There is a function of two variables which satisfies certain functional equation. It can be given as follows. Consider the following operator acting on functions of two variables: $$ (\mathbf T F)(z,q):=R_0(z,q)+qR_1(z,q)F(q,q)+q^2R_2(z,q)F(qz,q)+q^3R_3(z,q)F(2q^2,q) $$ with explicitly given rational functions $R_i(z,q)$ (I give them explicitly in the Appendix below). Then my generating function $\Phi(z,t)$ is a fixed point of $\mathbf T$, i. e. $\mathbf T\Phi=\Phi$. Moreover it turns out that the process of iteratively applying $\mathbf T$ starting from $\Phi_0\equiv0$, $\Phi_{n+1}=\mathbf T(\Phi_n)$ converges in the sense that $\Phi_n$ and $\Phi_{n+1}$ coincide up to degree $n$.
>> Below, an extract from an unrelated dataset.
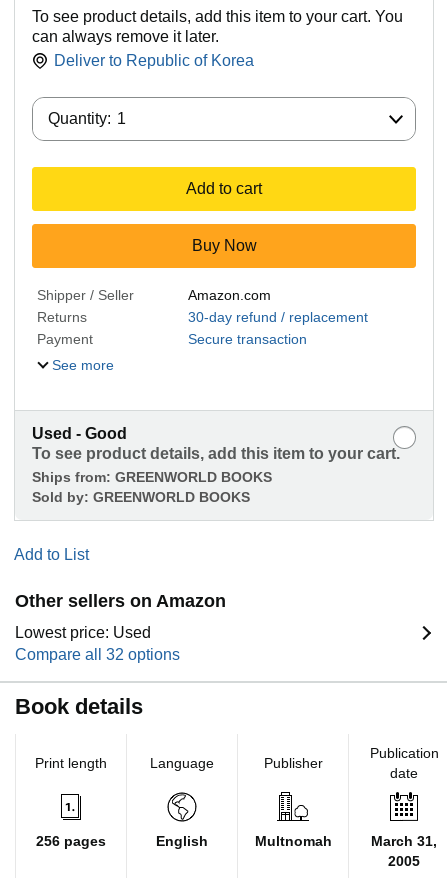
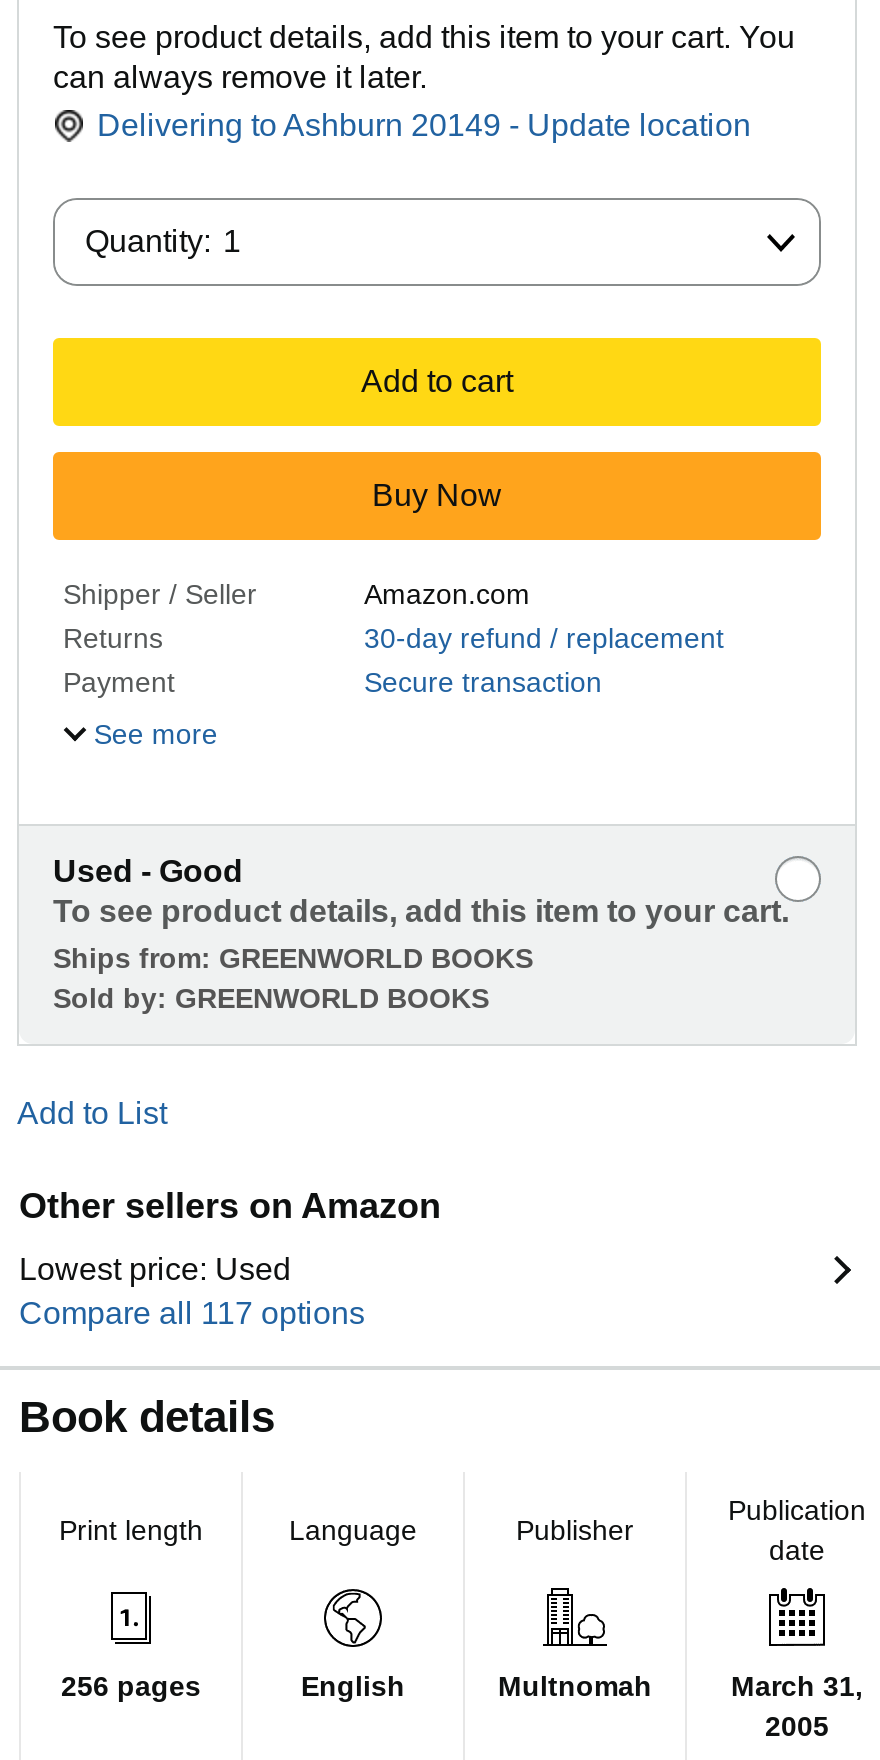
- Deliver to Republic of Korea
+ Delivering to Ashburn 20149 - Update location

- Compare all 32 options
+ Compare all 117 options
What I finally need is to determine somehow $\Phi(q,q)=1+3q+9q^2+23q^3+...$, so I am trying to simplify my functional equation.

Now it happens that $R_2$ is divisible by $z-q$ (see below), so substituting $z=q$ gives $$ R_0(q,q)+qR_1(q,q)\Phi(q,q)+q^3R_3(q,q)\Phi(2q^2,q)=\Phi(q,q). $$ Using this I express $\Phi(2q^2,q)$ through $\Phi(q,q)$ and substitute it into original recursion; but what I obtain gives zero instead of $\Phi(z,q)$ and I don't understand why.

In more detail: from the last equation, $$ \Phi(2q^2,q)=\frac{(1-qR_1(q,q))\Phi(q,q)-R_0(q,q)}{q^3R_3(q,q)}, $$ and this should be satisfied by recursion too. Indeed, I've checked that the series for $$ \Phi_n(2q^2,q)-\frac{(1-qR_1(q,q))\Phi_n(q,q)-R_0(q,q)}{q^3R_3(q,q)}, $$ does not contain any nonzero terms up to $q^n$.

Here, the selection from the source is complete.